This morning I was chatting on Google Hangouts with my brother, currently living in South Korea. When I left the house, I just picked up the conversation on my phone, but I realized something that hadn't dawned on me before. The sound it makes is not the sound I set back when I first started using hangouts. When did that change? My best guess is that this changed when I Google finally bestowed upon us the ability to set custom sounds for our hangouts conversations.
If Facebook is the "move fast and break things" company, then Google is the "test everything" company. Google hangouts had so much hype around it. A place to unify all our communications. A single place to have merged conversations. The hype has us believing it would give us a single communication platform. The reality has been anything but. Almost immediately people realized the lack of functionality in it. You couldn't even set custom sounds per person. I'm sure I'm not the only one who sent feedback almost immediately. And it took quite some time for that feature to roll out. WHAT TOOK SO LONG?
This singular feature isn't just a one off case either. I feel like every feature users request takes 6 months to a year to roll out. Google moves with the speed of a tortoise. Google Hangouts' group chats still don't feel properly integrated. Try using voice to send a message to a group. We only recently got the ability to do this with individual hangouts. I hope Google is very much regretting its deal with Vidyo in the creation of hangouts. What used to be an open platform of Google chat (XMPP behind it) is now a very much closed system that is slow to add functionality to.
Maybe at some point Google will realize its folly but I suspect we'll have a long time to wait for that too.
Tantek coined a phrase this past week that I wanted to share with everyone. Denial of Productivity Attack. This is simply a way of describing when people troll your group and try every which way they can to prevent you from getting any real work done. Sometimes its making asinine statement to incite argument. Other times its continually bringing up a subject that has already been discussed and dismissed by the group. The question is how best do you deal with such a person. Letting them drag you in to argument after argument is certainly a mistake, as they win. The solution I think is to call bullshit when you see it and just move on. Give as terse a response as you can that will shut down their argument and go back to getting real work done. Most times they will likely just ignore any faults in their own logic. It can be a challenge for sure. The light at the end of the tunnel is that most people are pretty good at detecting bullshit themselves. All one need do is call out the bullshit and then others will see the gaps in their logic, the dodges to other subjects, the outright lies. So there is a light at the end of the tunnel.

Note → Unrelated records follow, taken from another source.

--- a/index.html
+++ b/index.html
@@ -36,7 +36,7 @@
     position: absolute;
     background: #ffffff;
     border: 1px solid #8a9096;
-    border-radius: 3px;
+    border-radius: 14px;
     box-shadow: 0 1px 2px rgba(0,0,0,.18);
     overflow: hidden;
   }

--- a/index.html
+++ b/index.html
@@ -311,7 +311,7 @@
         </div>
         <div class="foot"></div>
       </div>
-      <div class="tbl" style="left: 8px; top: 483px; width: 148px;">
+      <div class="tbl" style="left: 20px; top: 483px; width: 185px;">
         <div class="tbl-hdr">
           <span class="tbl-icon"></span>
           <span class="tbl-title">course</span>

I told Ann that I would write up some of my thoughts on why deleting other's posts via any sort of social web api is not needed. So here it is in my bleary eyed state.
There is a bit of arguement about how groups should work in federated social web. Realistically there are 3 key concerns, independant sites, public silos, and private company networks. One of the key points of the indieweb has been control of your own data, so while groups might merge all of these users together, its of particular importance to indieweb that our own posts cannot be deleted by anyone else. I believe this same policy can work just fine at an API level in group interactions. Lets start with the indieweb site creating a group, however that happens. If another indieweb member joins and posts, they are posting their content on their own site, and then a copy is just propogated to the group. Likewise they are free to pull in the original group conversation back to their own site. If we abstract this to say that one of those indieweb sites to have multiple people within it, this works just fine. Go one step further and it is the equivalent of a silo. Between and indieweb site and a silo, data can move exactly the same way, no indieweb site can delete a post that exists within a silo, they can only delete their own post and tell the silo the post was deleted. You can swap a company network in for these public silos and again, it will work exactly the same.

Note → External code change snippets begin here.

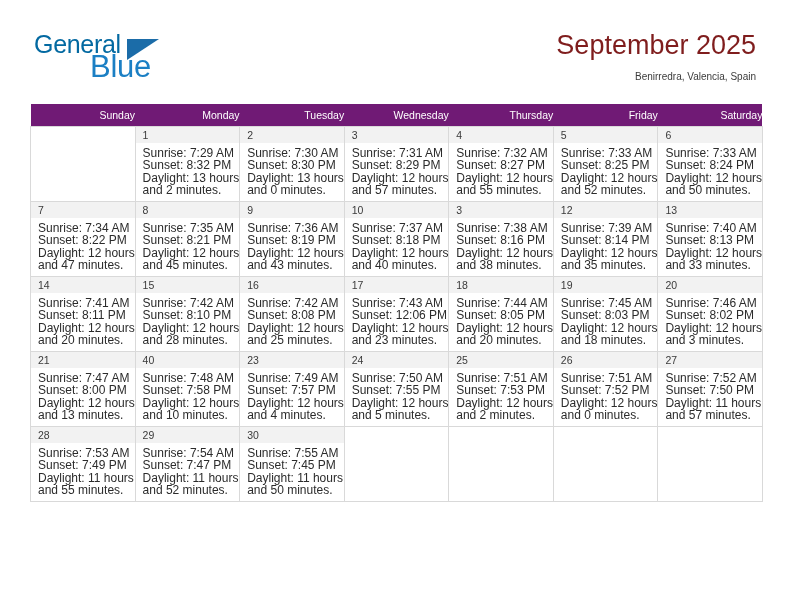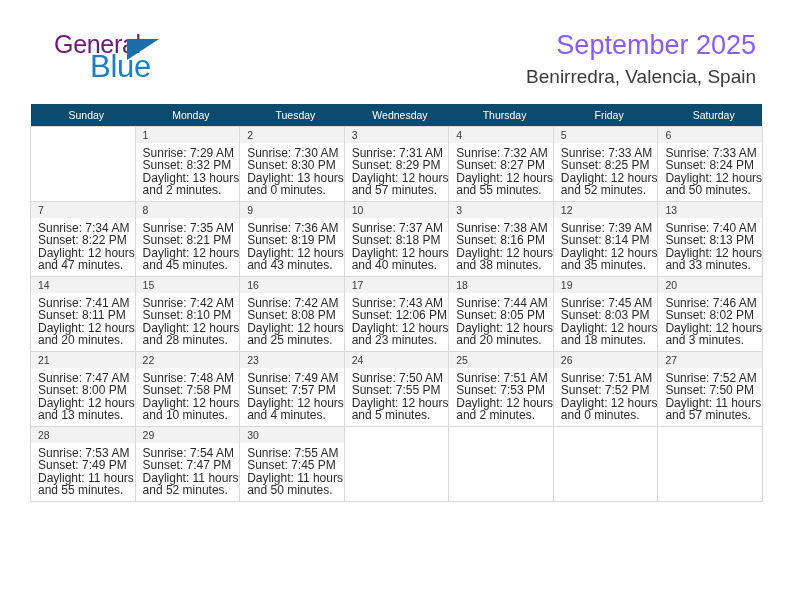--- a/index.html
+++ b/index.html
@@ -42,9 +42,8 @@
     top: 0;
     font-size: 25px;
     letter-spacing: -0.3px;
-    color: #701a75;
+    color: #0369a1;
     line-height: 28px;
-    margin-left: 20px;
   }
   .brand-blue {
     position: absolute;

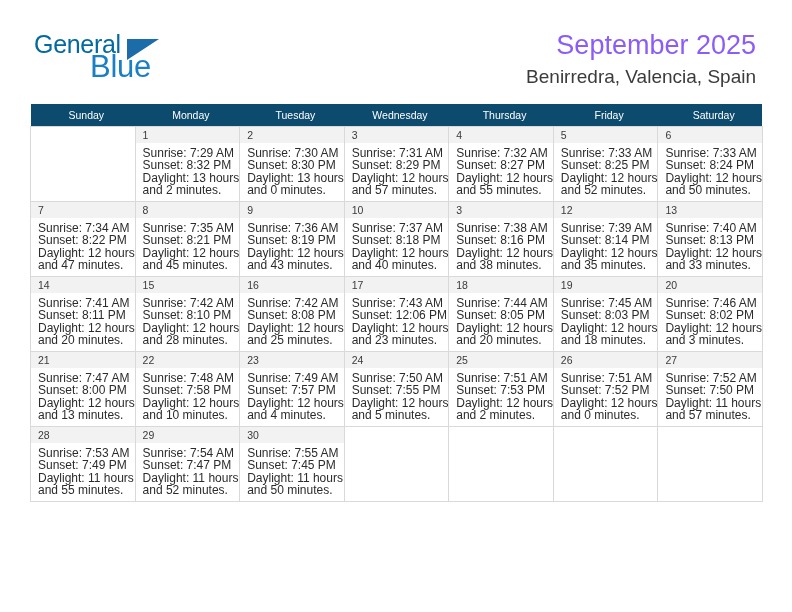--- a/index.html
+++ b/index.html
@@ -72,7 +72,7 @@
   }
   .month-title {
     font-size: 27px;
-    color: #8b5cf6;
+    color: #7f1d1d;
     line-height: 34px;
     white-space: nowrap;
   }

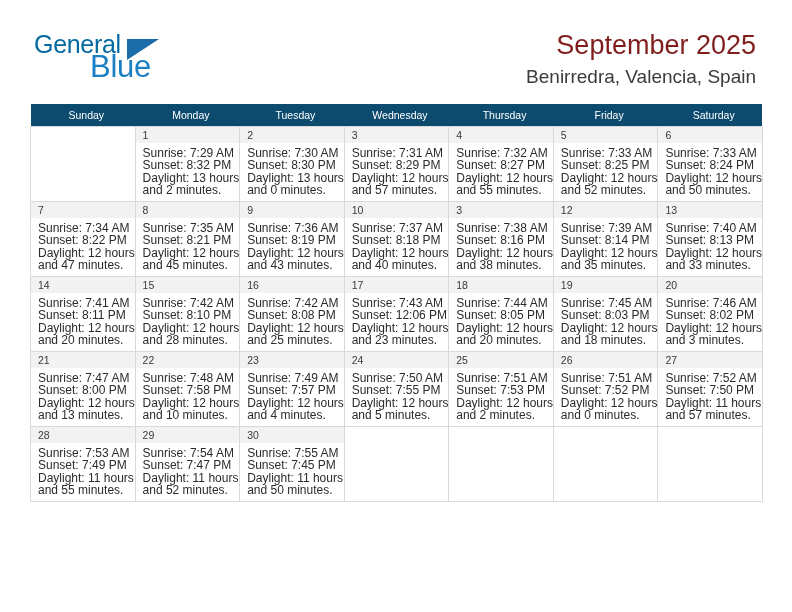--- a/index.html
+++ b/index.html
@@ -78,7 +78,7 @@
   }
   .location-title {
     margin-top: 6px;
-    font-size: 19px;
+    font-size: 10px;
     color: #3b3b3b;
     line-height: 17px;
     white-space: nowrap;

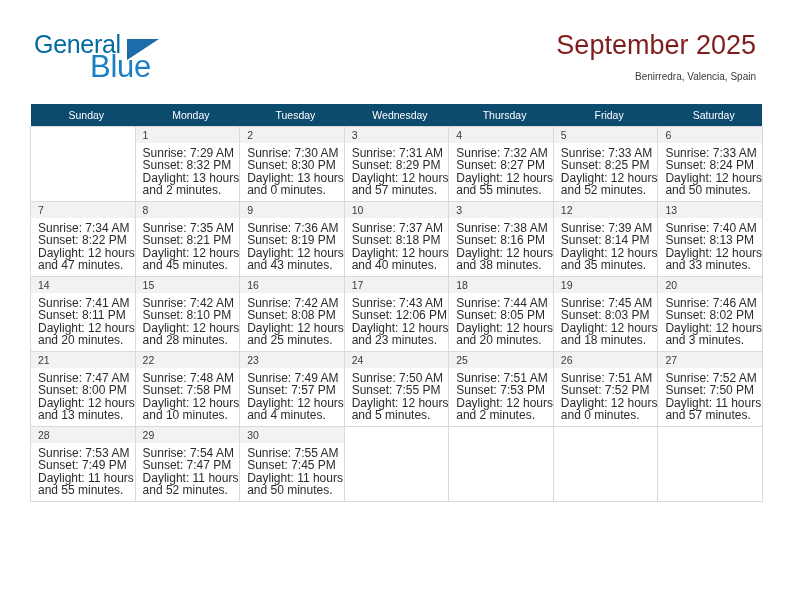--- a/index.html
+++ b/index.html
@@ -96,11 +96,11 @@
   .calendar col { width: 104.57px; }
 
   .calendar thead th {
-    background: #0c4a6e;
+    background: #701a75;
     color: #ffffff;
     font-size: 10.5px;
     font-weight: normal;
-    text-align: center;
+    text-align: right;
     padding: 5px 0 5px 7px;
     height: 11px;
     border: none;

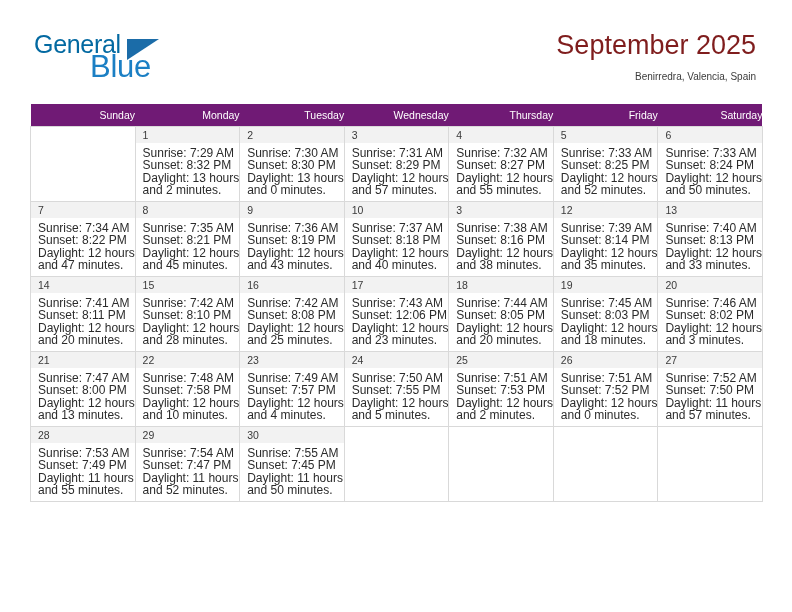--- a/index.html
+++ b/index.html
@@ -374,7 +374,7 @@
             </div>
           </td>
           <td>
-            <div class="daynum-bar">22</div>
+            <div class="daynum-bar">40</div>
             <div class="cell-body">
               <div>Sunrise: 7:48 AM</div>
               <div>Sunset: 7:58 PM</div>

With a "group", the question comes in the form of deleting the entire group. We see in facebook that deleting a group removes all posts within that group. But in the indieweb, the oposite would be wanted, deleteing a group would do nothing to the original post. This is actually not a conflict at all when you consider that within a silo, anything can be done. A silo could choose to delete all posts of its user's when a group gets deleted. A silo cannot delete any indieweb user's content, but the silo can remove all reference to it. While on the indieweb site, the copies of posts from the silo users might still exist on the indieweb site but all links to the silo copies of these posts would be gone. The basic thing is that within a silo, there is no limits on how the internal implementation handles this.

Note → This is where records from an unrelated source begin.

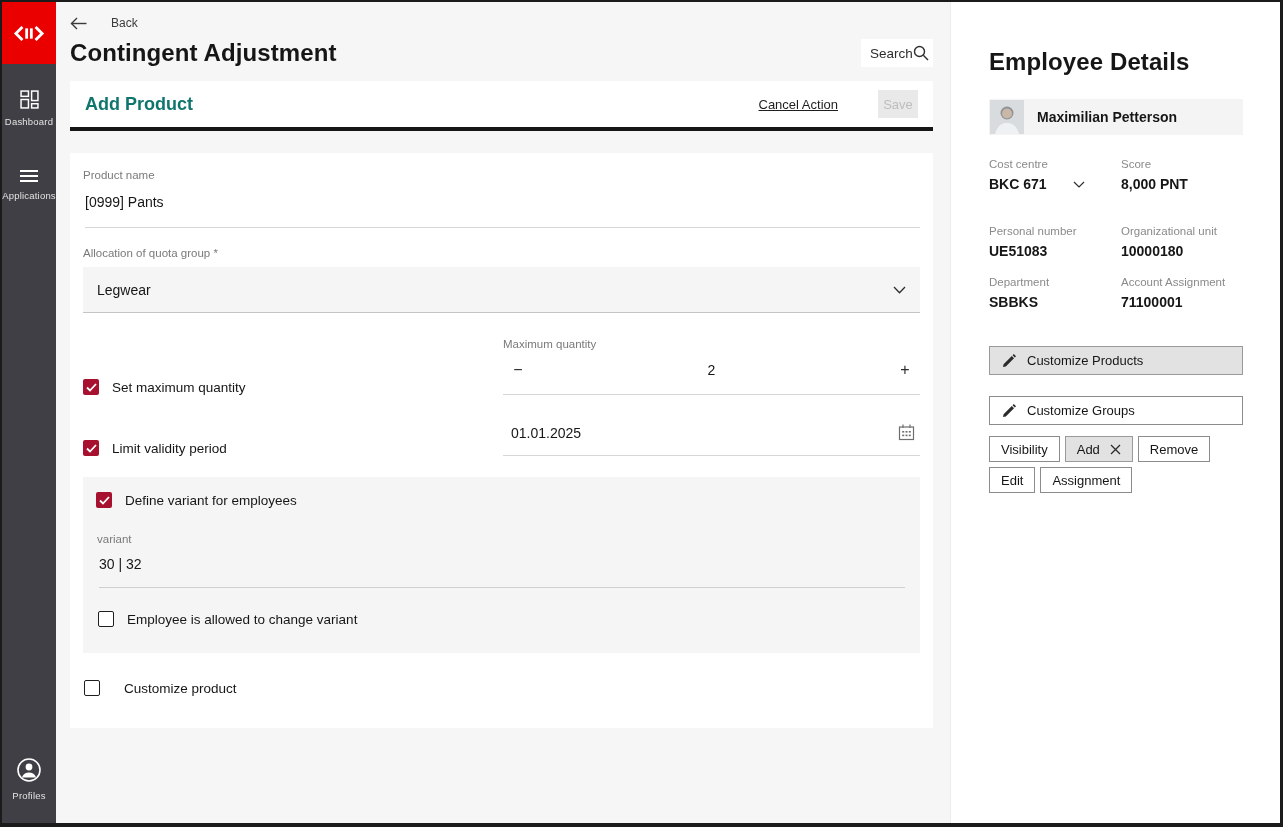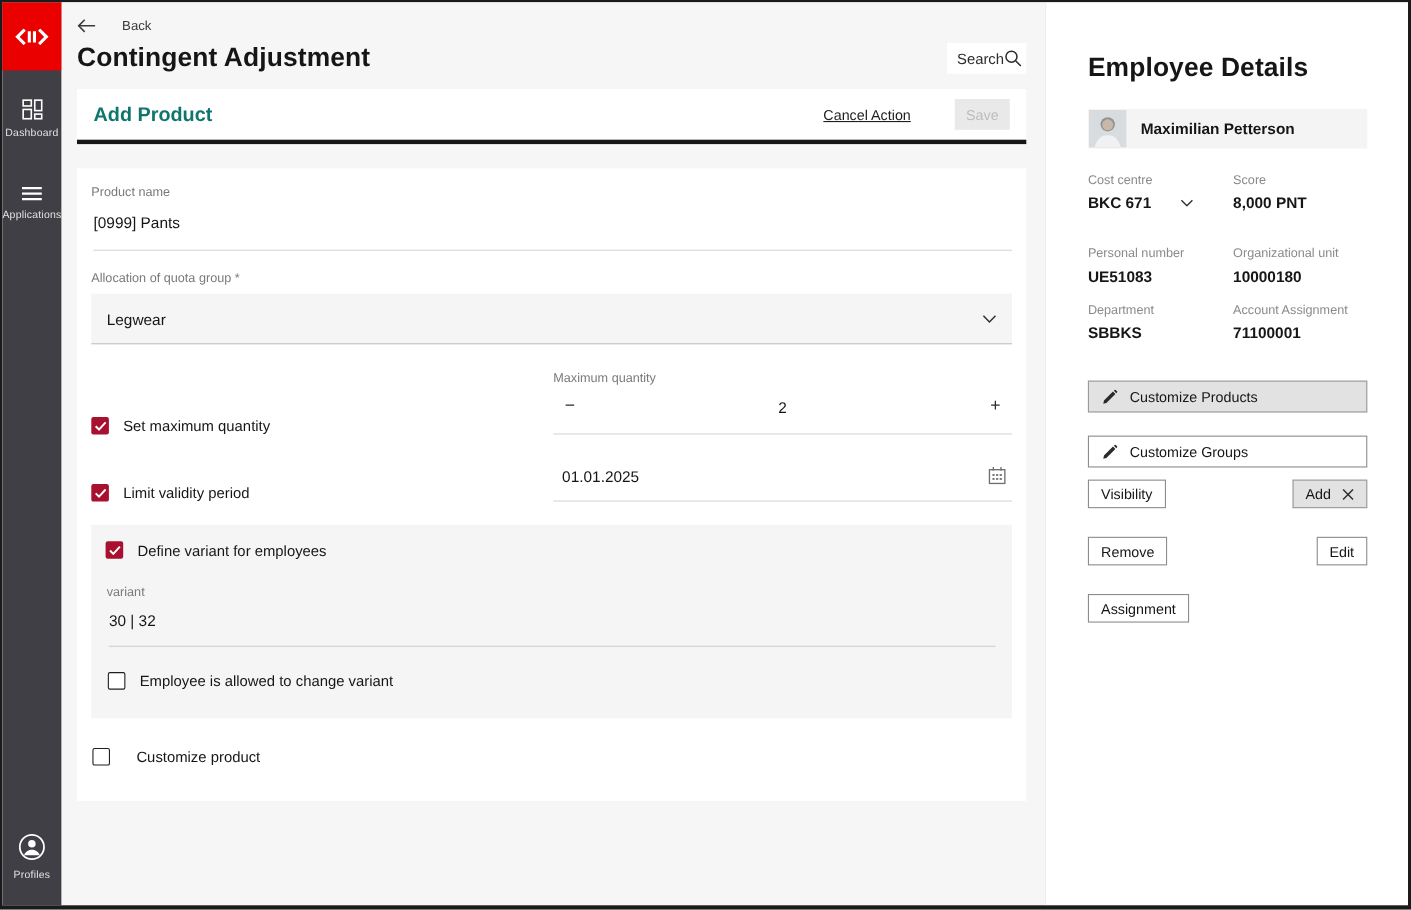--- a/index.html
+++ b/index.html
@@ -27,7 +27,7 @@
   h2 { font-size:18px; font-weight:bold; color:#0f766e; }
   .sh-right { display:flex; align-items:center; gap:40px; }
   .cancel-link { font-size:13px; color:#1f1f1f; text-decoration:underline; cursor:pointer; }
-  .save-btn { width:50px; height:28px; background:#e9e9e9; border:none; color:#bdbdbd; font-size:13px; }
+  .save-btn { width:40px; height:28px; background:#e9e9e9; border:none; color:#bdbdbd; font-size:13px; }
 
   .card { margin-top:22px; background:#fff; padding:13px 13px 32px 13px; }
   .f-label { font-size:11.5px; color:#7a7a7a; }

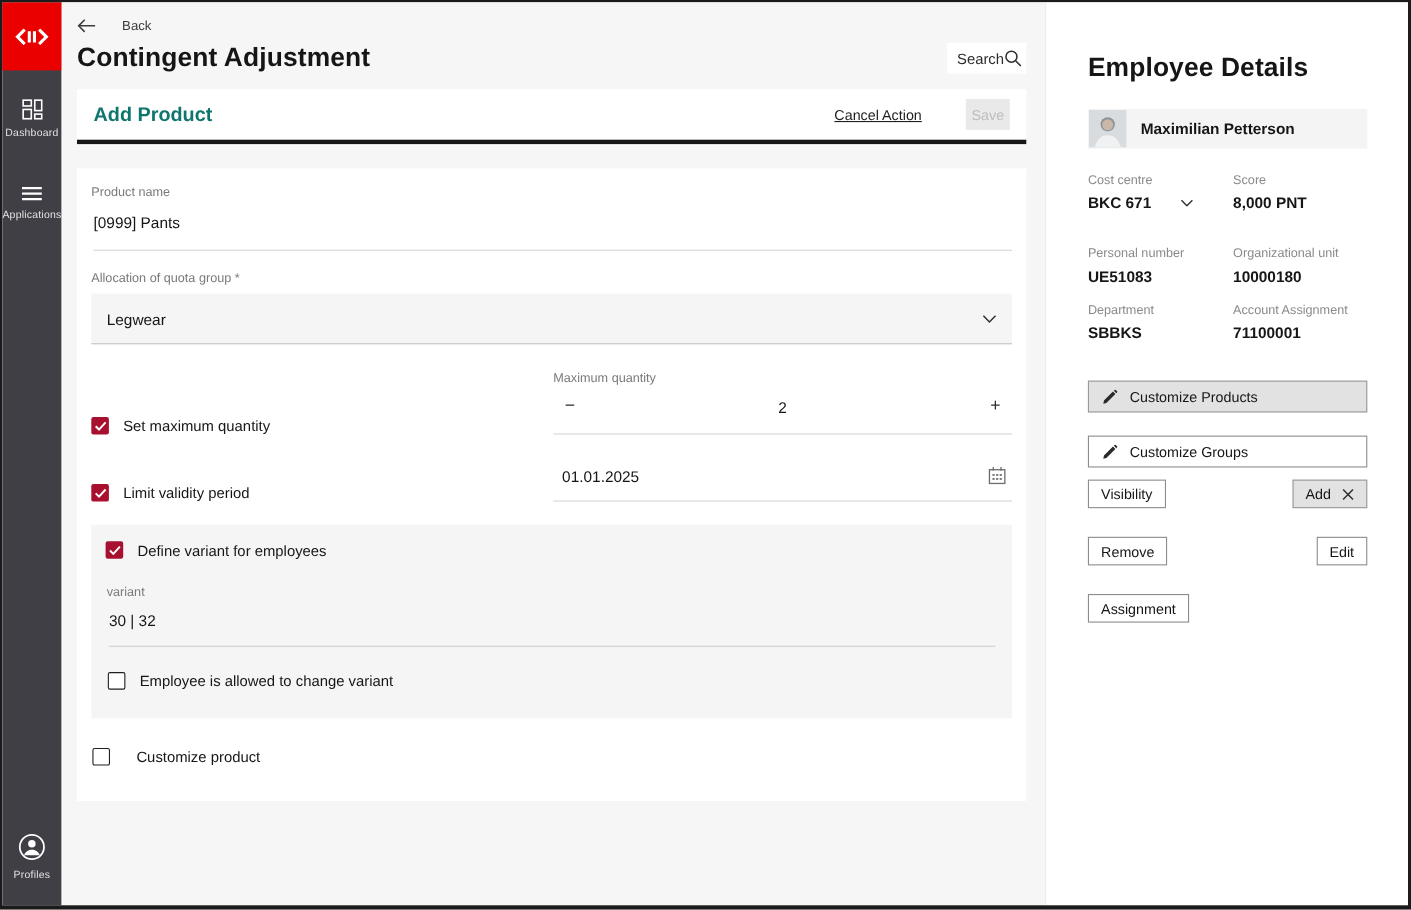--- a/index.html
+++ b/index.html
@@ -79,7 +79,7 @@
   .btn-wide { margin-top:0; width:100%; height:29px; background:#fff; border:1px solid #8c8c8c; display:flex; align-items:center; gap:11px; padding:0 12px; font-size:13px; color:#161616; cursor:pointer; }
   .btn-wide.groups { margin-top:21px; }
   .btn-wide.products { margin-top:19px; background:#e2e2e2; border-color:#9a9a9a; }
-  .mini-btns { margin-top:11px; display:flex; flex-wrap:wrap; gap:26px;justify-content:space-between; }
+  .mini-btns { margin-top:11px; display:flex; flex-wrap:wrap; gap:5px; }
   .btn-mini { height:26px; background:#fff; border:1px solid #8c8c8c; font-size:13px; color:#161616; padding:0 11px; display:flex; align-items:center; gap:10px; cursor:pointer; }
   .btn-mini.active { background:#e2e2e2; border-color:#9a9a9a; }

Again this all applies equally to any sort of business setting. If there is a group project between two companies, neither company should be able to delete the posts of the employees of the other company. Also each company would prefer to keep copies of anything posts from the other company, so as not to lose context to the comments made. Any attempt to force deletion of content from the other will ultimately be futile as there is always a way to save anything that is viewable by someone. Inside of a company's system there could be complex systems for deciding who can post, where, how data is archived, approval processes, etc. It is still all internal implementation, and not an issue for the API.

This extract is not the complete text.